Task requirements
Lines to restate from the data below: from the one containing "- Lo spettro" to the one containing "- Documentation by YARD 0.9.34", both included. Give them again exactly, and only them.

====

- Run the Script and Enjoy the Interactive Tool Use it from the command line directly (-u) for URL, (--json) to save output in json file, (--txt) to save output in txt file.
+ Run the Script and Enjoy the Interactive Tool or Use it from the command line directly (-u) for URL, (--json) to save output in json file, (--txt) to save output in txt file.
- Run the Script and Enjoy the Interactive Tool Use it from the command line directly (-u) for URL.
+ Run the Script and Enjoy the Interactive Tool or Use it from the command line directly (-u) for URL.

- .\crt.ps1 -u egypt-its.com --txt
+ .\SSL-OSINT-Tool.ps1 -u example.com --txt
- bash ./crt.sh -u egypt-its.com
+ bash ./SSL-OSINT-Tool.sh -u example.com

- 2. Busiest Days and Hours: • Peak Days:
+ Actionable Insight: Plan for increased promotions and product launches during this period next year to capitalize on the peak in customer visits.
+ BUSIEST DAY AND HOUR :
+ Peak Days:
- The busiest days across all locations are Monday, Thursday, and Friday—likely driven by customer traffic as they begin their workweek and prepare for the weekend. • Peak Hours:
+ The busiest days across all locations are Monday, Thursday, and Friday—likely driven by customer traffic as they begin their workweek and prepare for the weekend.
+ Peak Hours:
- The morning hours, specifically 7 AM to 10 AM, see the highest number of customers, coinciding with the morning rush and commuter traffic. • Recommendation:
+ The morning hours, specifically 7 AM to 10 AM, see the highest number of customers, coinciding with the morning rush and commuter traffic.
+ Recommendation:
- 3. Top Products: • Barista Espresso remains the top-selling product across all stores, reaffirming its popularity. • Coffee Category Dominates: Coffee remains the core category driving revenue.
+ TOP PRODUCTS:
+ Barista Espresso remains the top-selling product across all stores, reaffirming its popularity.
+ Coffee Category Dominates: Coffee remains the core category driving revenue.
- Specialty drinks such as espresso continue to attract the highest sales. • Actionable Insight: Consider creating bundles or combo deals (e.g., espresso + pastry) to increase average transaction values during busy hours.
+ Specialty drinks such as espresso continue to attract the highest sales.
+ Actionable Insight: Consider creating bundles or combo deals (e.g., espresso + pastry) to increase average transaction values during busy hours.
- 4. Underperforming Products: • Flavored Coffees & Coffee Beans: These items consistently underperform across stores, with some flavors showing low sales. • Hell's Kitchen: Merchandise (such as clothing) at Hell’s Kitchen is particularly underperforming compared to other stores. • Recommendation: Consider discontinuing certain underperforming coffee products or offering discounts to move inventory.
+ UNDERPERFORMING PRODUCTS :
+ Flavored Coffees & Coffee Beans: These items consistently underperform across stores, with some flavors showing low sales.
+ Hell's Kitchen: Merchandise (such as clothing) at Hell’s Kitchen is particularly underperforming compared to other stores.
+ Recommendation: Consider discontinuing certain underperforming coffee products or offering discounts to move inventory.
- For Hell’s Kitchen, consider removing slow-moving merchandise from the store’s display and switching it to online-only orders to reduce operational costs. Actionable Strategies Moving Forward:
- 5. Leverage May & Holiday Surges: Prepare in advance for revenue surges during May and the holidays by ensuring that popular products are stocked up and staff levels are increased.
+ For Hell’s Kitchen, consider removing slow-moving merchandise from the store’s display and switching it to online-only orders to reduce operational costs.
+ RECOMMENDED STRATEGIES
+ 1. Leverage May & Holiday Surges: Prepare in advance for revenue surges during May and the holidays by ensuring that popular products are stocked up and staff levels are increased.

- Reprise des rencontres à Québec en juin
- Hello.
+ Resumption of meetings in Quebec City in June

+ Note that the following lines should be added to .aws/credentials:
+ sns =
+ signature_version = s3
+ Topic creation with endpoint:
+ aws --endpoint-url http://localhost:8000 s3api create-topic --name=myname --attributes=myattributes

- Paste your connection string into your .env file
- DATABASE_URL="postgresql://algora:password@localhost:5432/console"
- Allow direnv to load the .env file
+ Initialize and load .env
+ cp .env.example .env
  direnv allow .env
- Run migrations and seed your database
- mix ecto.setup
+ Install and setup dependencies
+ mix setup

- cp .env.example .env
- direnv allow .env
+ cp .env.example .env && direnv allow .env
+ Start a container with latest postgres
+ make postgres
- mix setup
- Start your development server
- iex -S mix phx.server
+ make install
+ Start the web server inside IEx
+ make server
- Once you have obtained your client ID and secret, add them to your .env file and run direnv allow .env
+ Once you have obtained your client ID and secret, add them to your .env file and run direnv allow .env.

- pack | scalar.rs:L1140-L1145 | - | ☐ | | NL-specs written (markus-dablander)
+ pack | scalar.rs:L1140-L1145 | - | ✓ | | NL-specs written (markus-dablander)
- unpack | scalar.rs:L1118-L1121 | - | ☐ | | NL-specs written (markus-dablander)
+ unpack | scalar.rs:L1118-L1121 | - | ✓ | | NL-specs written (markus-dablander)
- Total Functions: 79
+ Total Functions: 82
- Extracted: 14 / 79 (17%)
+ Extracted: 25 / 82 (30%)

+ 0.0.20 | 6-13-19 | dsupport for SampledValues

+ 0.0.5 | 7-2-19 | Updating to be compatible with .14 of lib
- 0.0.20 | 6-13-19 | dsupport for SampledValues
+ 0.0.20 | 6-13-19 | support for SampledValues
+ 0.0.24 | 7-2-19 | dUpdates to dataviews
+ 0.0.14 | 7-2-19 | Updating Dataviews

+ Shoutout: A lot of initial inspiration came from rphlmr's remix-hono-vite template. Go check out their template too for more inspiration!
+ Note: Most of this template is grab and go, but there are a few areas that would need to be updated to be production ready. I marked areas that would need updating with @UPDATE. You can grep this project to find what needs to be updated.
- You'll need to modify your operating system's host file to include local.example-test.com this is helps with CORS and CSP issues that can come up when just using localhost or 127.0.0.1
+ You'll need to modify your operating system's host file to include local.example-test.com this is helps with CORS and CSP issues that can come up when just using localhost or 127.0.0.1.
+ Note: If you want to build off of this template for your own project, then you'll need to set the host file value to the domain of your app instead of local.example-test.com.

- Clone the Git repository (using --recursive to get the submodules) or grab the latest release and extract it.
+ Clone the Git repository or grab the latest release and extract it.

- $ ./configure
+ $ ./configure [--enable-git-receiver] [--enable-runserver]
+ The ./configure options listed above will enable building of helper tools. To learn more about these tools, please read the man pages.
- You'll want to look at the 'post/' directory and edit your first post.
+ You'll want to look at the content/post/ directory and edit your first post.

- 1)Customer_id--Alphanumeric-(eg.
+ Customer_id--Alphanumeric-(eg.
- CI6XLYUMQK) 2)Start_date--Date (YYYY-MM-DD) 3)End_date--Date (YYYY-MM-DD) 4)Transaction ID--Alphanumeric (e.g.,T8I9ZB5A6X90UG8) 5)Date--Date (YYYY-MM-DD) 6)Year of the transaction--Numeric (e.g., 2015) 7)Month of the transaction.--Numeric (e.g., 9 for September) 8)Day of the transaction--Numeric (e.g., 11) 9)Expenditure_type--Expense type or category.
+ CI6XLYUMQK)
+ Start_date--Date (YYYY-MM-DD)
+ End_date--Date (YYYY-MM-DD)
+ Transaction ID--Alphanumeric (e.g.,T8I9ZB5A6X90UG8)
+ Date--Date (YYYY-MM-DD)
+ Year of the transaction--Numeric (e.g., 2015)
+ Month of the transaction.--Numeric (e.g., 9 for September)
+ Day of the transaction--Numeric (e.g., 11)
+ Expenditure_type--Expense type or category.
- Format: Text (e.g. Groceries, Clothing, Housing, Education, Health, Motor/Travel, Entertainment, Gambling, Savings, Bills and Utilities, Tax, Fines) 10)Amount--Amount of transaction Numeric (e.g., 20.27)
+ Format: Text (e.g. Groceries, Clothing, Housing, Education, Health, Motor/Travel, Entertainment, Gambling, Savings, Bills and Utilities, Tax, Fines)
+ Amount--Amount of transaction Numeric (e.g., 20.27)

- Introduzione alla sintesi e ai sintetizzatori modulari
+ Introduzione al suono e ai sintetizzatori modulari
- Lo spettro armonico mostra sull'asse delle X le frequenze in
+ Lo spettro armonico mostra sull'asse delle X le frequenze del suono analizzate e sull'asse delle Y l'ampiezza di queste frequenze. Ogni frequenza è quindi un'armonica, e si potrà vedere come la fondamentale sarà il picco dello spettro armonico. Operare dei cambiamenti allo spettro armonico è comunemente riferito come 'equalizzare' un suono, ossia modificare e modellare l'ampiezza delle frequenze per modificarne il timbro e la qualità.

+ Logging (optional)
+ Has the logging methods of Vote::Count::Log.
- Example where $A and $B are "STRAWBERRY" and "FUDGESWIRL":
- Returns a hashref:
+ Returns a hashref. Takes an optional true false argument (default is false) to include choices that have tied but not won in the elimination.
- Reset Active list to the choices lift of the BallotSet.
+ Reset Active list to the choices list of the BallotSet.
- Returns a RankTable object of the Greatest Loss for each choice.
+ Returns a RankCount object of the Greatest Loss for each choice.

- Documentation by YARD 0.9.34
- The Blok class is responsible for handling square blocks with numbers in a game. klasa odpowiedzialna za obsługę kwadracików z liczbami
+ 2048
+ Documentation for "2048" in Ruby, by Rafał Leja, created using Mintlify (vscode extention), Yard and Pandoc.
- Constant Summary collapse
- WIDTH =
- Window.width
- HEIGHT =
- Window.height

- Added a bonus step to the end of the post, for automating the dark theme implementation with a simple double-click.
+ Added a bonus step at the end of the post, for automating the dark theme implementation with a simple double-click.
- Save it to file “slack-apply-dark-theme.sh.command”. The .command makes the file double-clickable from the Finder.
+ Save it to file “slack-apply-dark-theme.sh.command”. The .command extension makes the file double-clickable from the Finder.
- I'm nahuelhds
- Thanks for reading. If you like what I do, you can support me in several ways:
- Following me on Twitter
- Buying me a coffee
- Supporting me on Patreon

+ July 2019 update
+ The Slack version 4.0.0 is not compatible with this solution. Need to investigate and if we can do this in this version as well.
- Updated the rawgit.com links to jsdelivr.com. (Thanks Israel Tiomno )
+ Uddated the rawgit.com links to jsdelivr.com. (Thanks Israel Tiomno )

====

Reply to the exercise
- Lo spettro armonico mostra sull'asse delle X le frequenze in
+ Lo spettro armonico mostra sull'asse delle X le frequenze del suono analizzate e sull'asse delle Y l'ampiezza di queste frequenze. Ogni frequenza è quindi un'armonica, e si potrà vedere come la fondamentale sarà il picco dello spettro armonico. Operare dei cambiamenti allo spettro armonico è comunemente riferito come 'equalizzare' un suono, ossia modificare e modellare l'ampiezza delle frequenze per modificarne il timbro e la qualità.

+ Logging (optional)
+ Has the logging methods of Vote::Count::Log.
- Example where $A and $B are "STRAWBERRY" and "FUDGESWIRL":
- Returns a hashref:
+ Returns a hashref. Takes an optional true false argument (default is false) to include choices that have tied but not won in the elimination.
- Reset Active list to the choices lift of the BallotSet.
+ Reset Active list to the choices list of the BallotSet.
- Returns a RankTable object of the Greatest Loss for each choice.
+ Returns a RankCount object of the Greatest Loss for each choice.

- Documentation by YARD 0.9.34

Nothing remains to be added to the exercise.